◆ Problem:
Return a copy of every line in the records that includes the word "lentry".

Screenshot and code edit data
↓

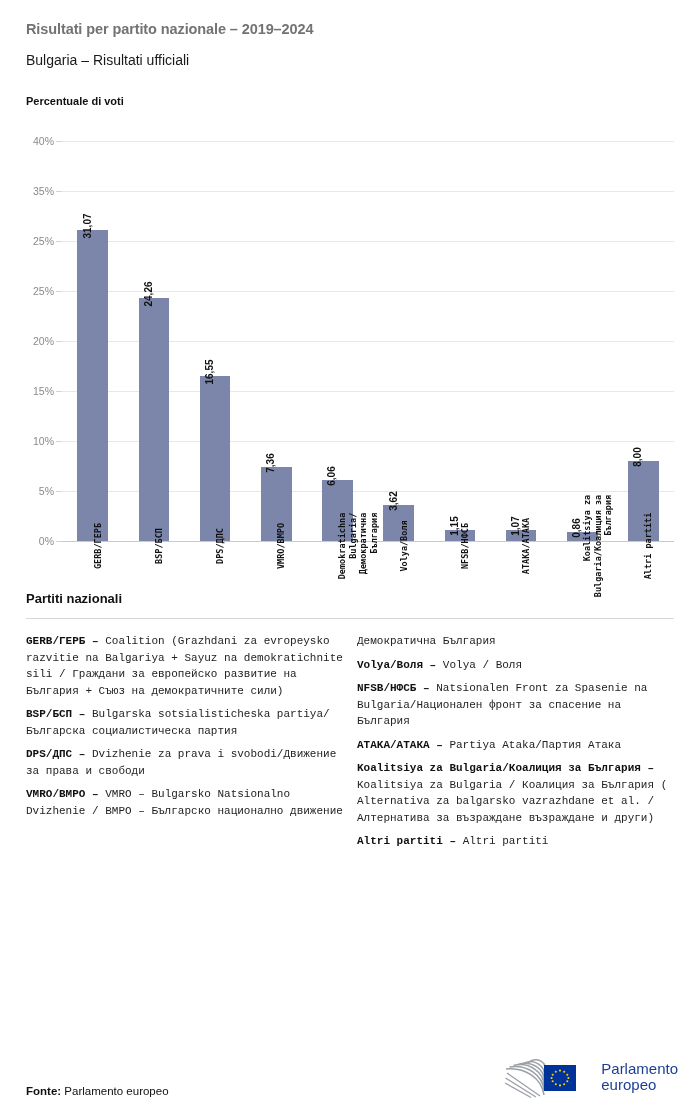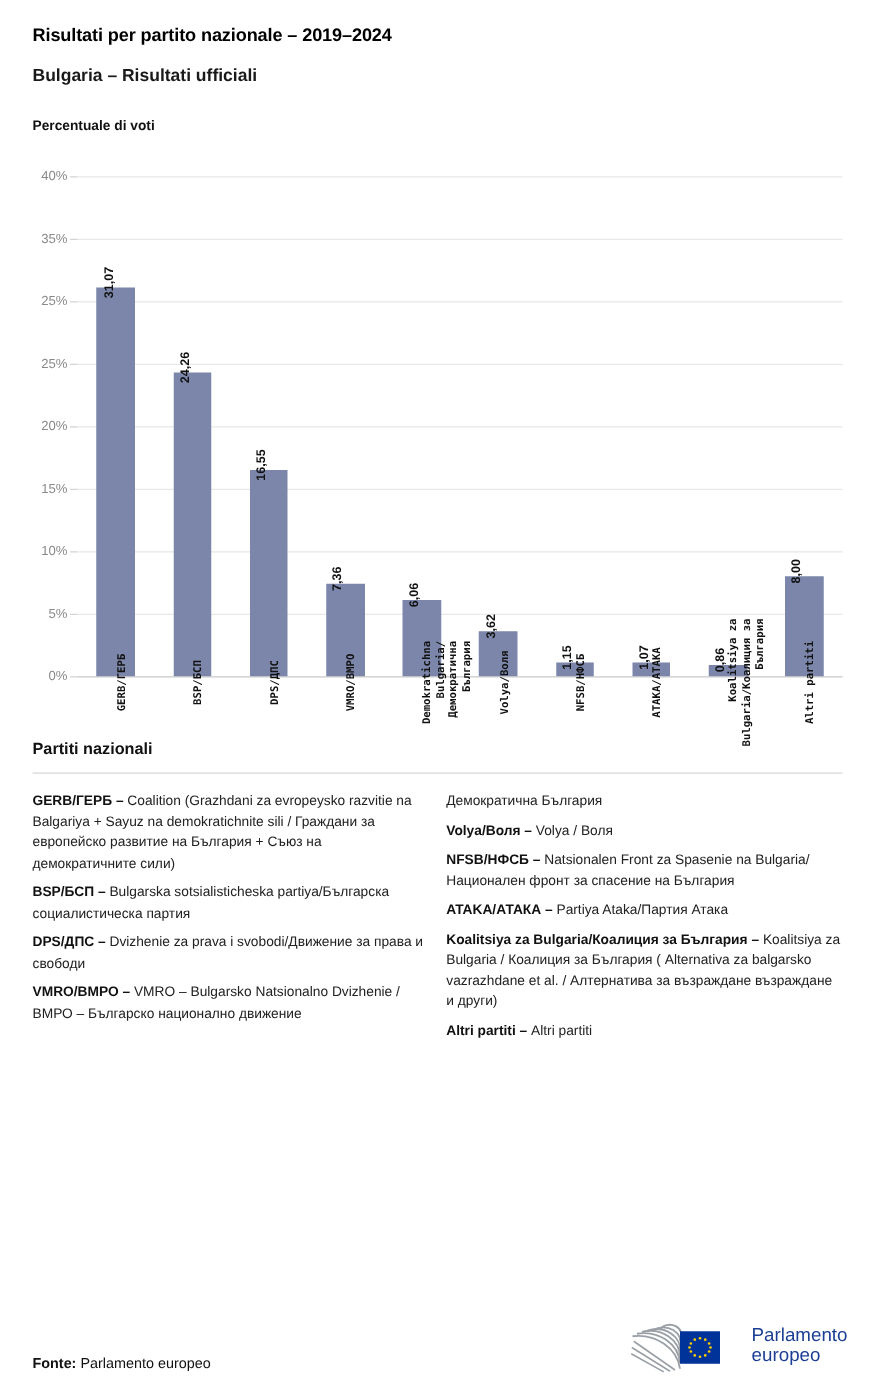--- a/index.html
+++ b/index.html
@@ -15,7 +15,7 @@
 
   
   .header{padding:20px 26px 0 26px;}
-  .title{font-size:14.5px;font-weight:bold;letter-spacing:-0.1px;color:#000000;line-height:1.3;}
+  .title{font-size:14.5px;font-weight:bold;letter-spacing:-0.1px;color:#737373;line-height:1.3;}
   .subtitle{font-size:14px;font-weight:700;color:#1a1a1a;margin-top:12px;line-height:1.3;}
 
   

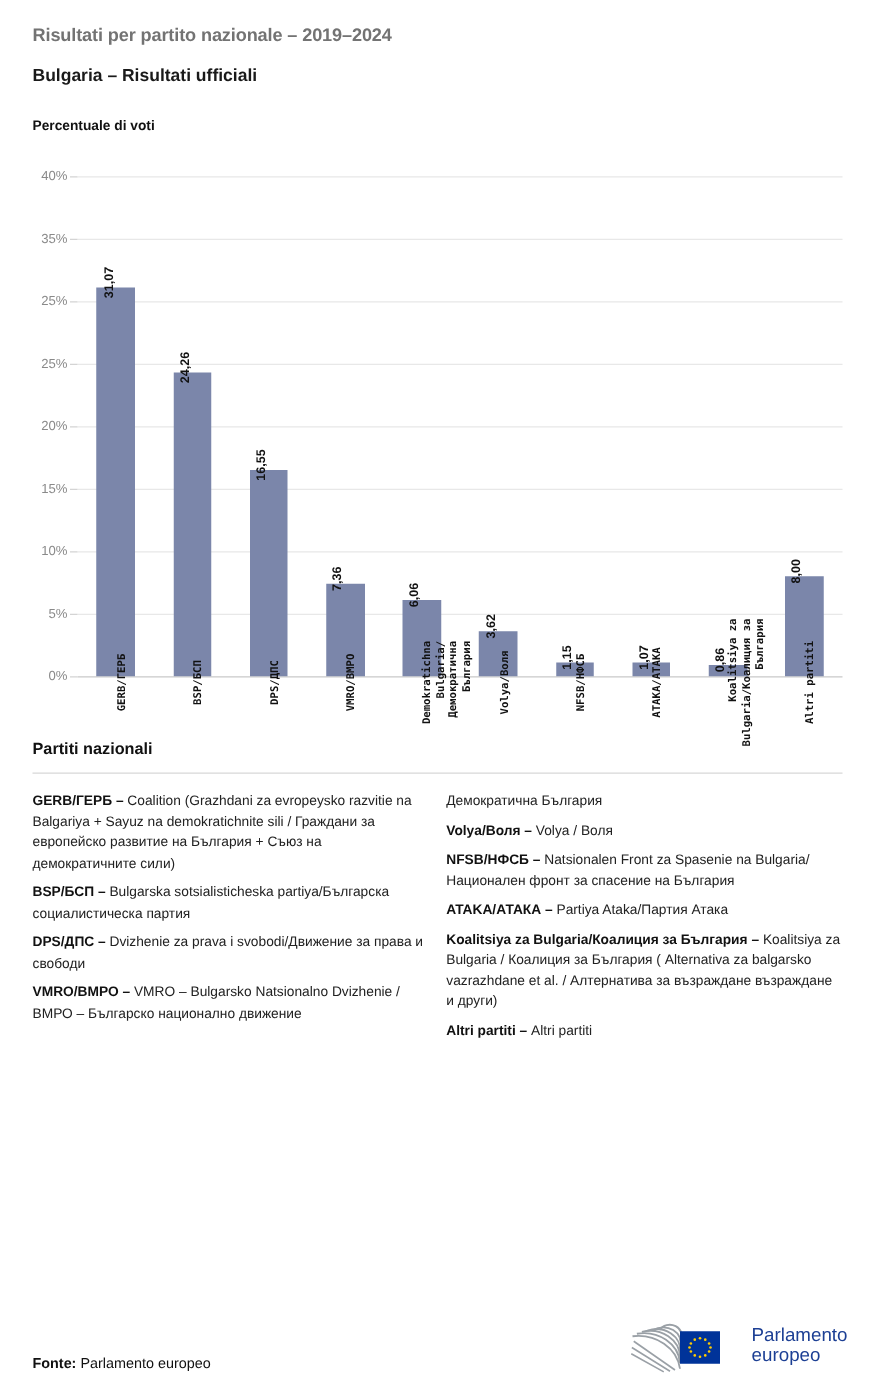--- a/index.html
+++ b/index.html
@@ -16,7 +16,7 @@
   
   .header{padding:20px 26px 0 26px;}
   .title{font-size:14.5px;font-weight:bold;letter-spacing:-0.1px;color:#737373;line-height:1.3;}
-  .subtitle{font-size:14px;font-weight:700;color:#1a1a1a;margin-top:12px;line-height:1.3;}
+  .subtitle{font-size:14px;font-weight:400;color:#1a1a1a;margin-top:12px;line-height:1.3;}
 
   
   .chart-block{margin-top:26px;padding:0 26px;}

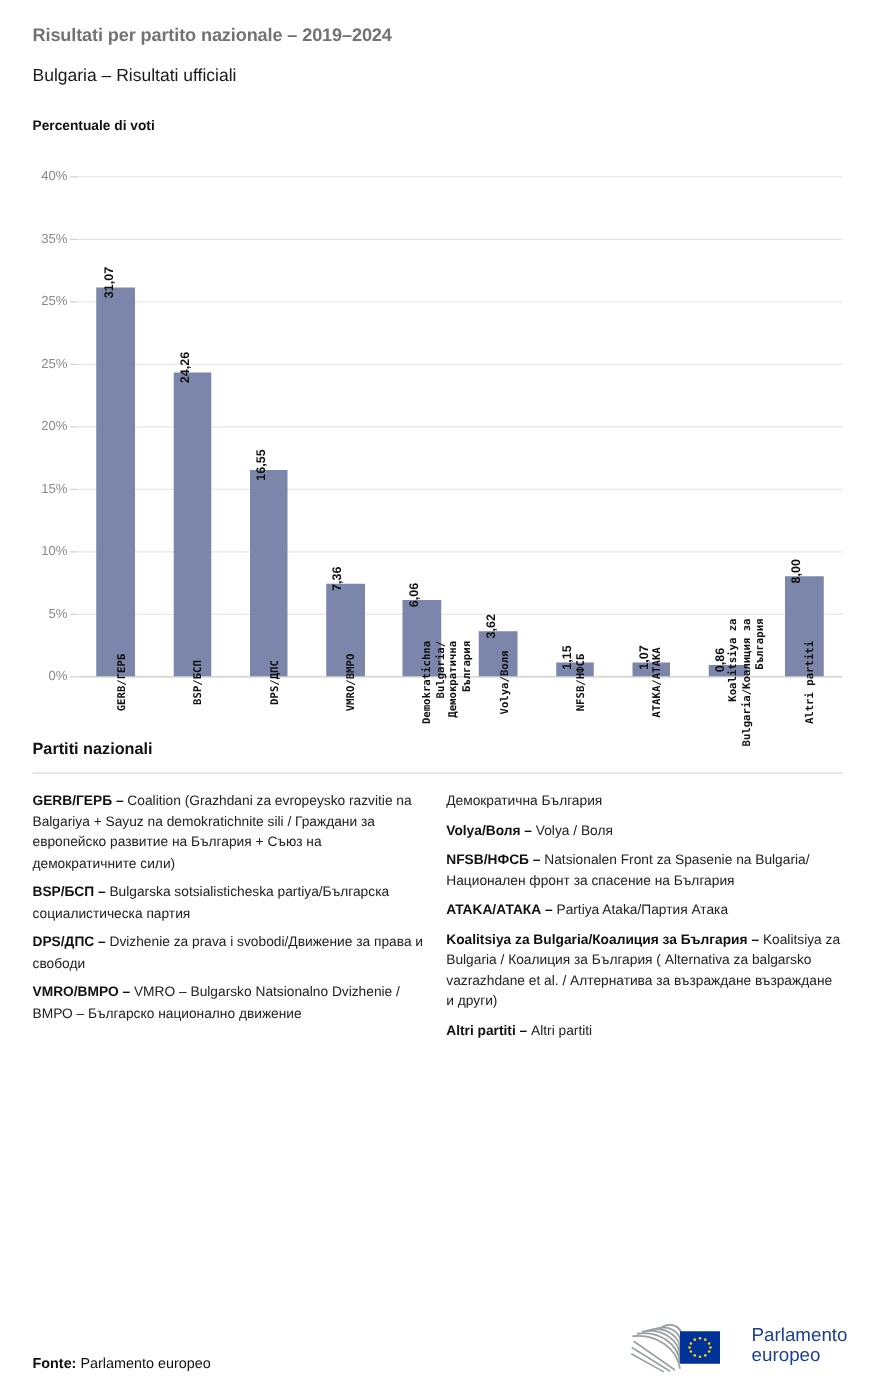--- a/index.html
+++ b/index.html
@@ -53,7 +53,7 @@
   .legend{margin-top:18px;padding:0 26px;}
   .legend-head{font-size:13px;font-weight:bold;color:#111;}
   .legend-rule{height:1px;background:#d8d8d8;margin-top:12px;margin-bottom:14px;}
-  .legend-cols{display:flex;gap:14px;}
+  .legend-cols{display:flex;gap:14px;font-family:Liberation Mono, monospace;}
   .legend-col{flex:1 1 0;}
   .lentry{font-size:11px;line-height:1.5;color:#222;margin-bottom:7px;}
   .lentry b{font-weight:bold;color:#111;}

↑

◆ Response:
   .lentry{font-size:11px;line-height:1.5;color:#222;margin-bottom:7px;}
   .lentry b{font-weight:bold;color:#111;}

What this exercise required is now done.